There are two ways to implement the balancing function: active
balancing and passive balancing.
Both active balancing and passive balancing aim to eliminate the
inconsistency of the battery pack, but their implementation
principles are completely opposite. Here, any balance that uses
resistance to dissipate energy is called passive balance, and any
balance achieved through energy transfer is called active balance.
The inconsistency of battery cells is mainly reflected in four
aspects: SOC, internal resistance, self-discharge current, and
capacity.
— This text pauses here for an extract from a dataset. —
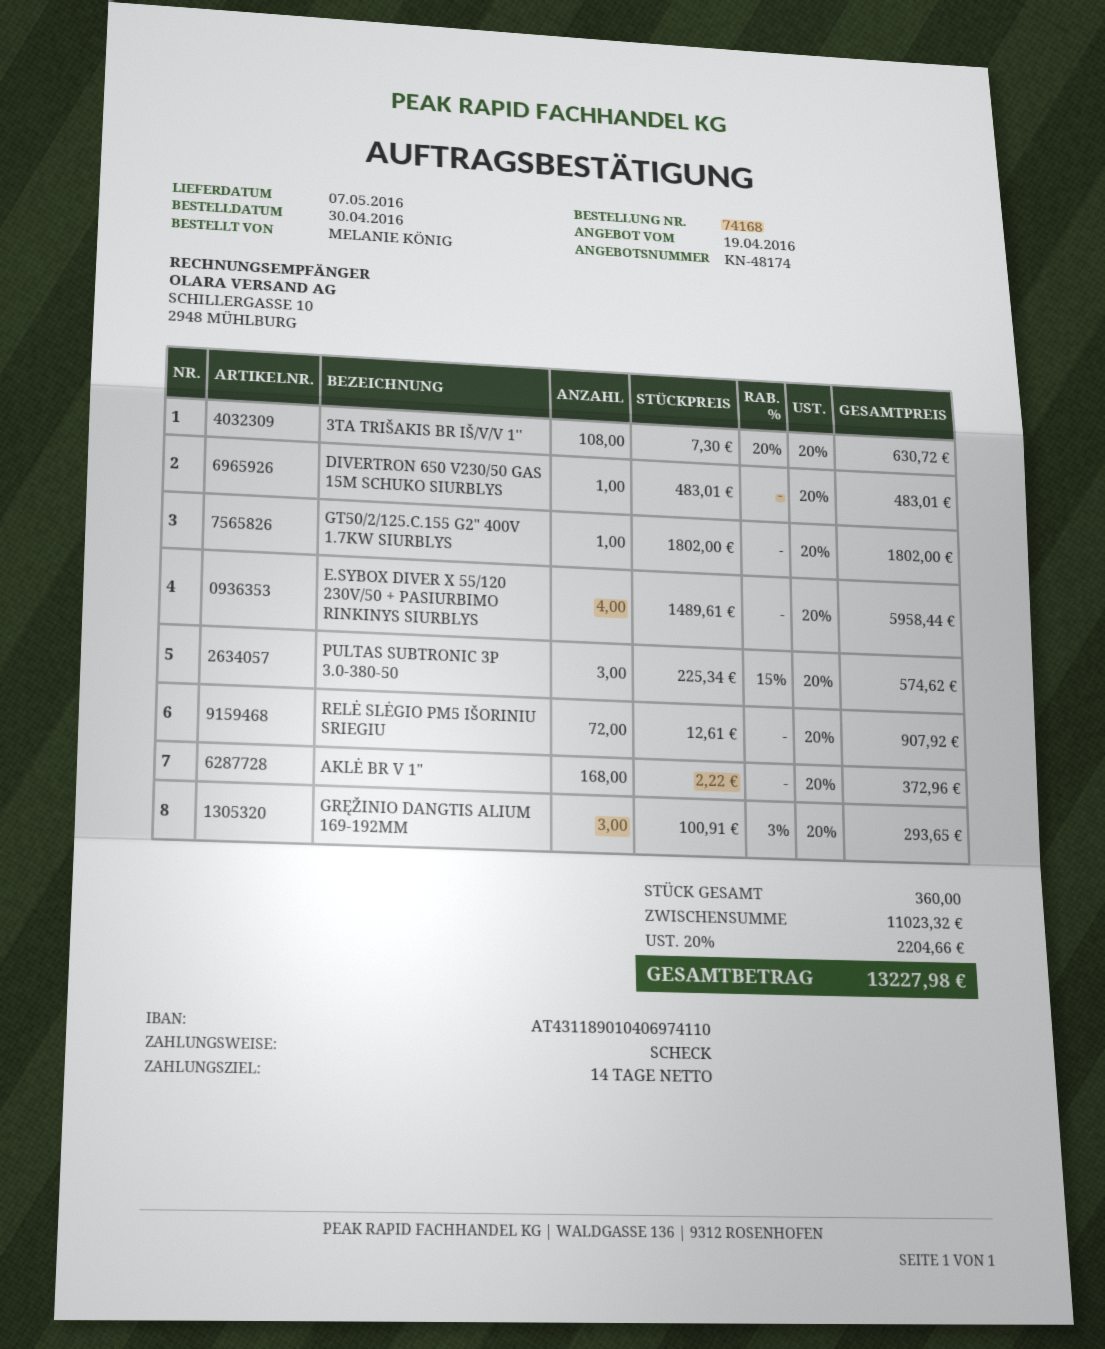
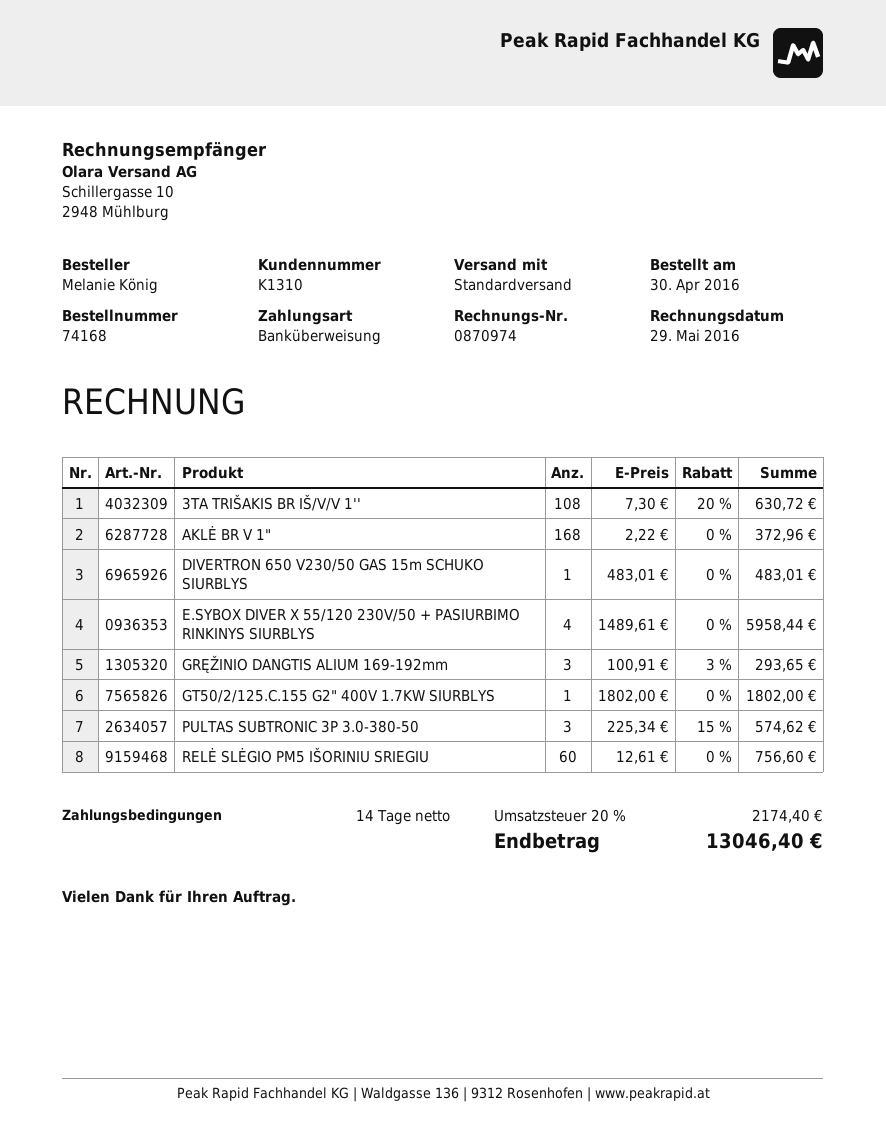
payment method: cheque -> bank transfer
RELĖ SLĖGIO PM5 IŠORINIU SRIEGIU: 72 x 12.61 = 907.92 -> 60 x 12.61 = 756.60
tax: 20% = 2204.66 -> 20% = 2174.40
total: 13227.98 -> 13046.40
At present, the balancing technology of BMS is relatively
mature, and the balancing technology is mainly aimed at the SOC
level in the battery core. In an ideal world, balancing technology
balances the SOC of each cell so that all cells reach the upper and
lower voltage limits of charge and discharge simultaneously,
increasing the available capacity of the battery pack.
BMS Active and passive balance are two methods used in battery
management systems (BMS) to equalize the state of charge (SOC) or
voltage levels of individual cells within a battery pack. The goal
is to ensure that each cell operates within a desired range and
maximize the overall performance and lifespan of the battery pack.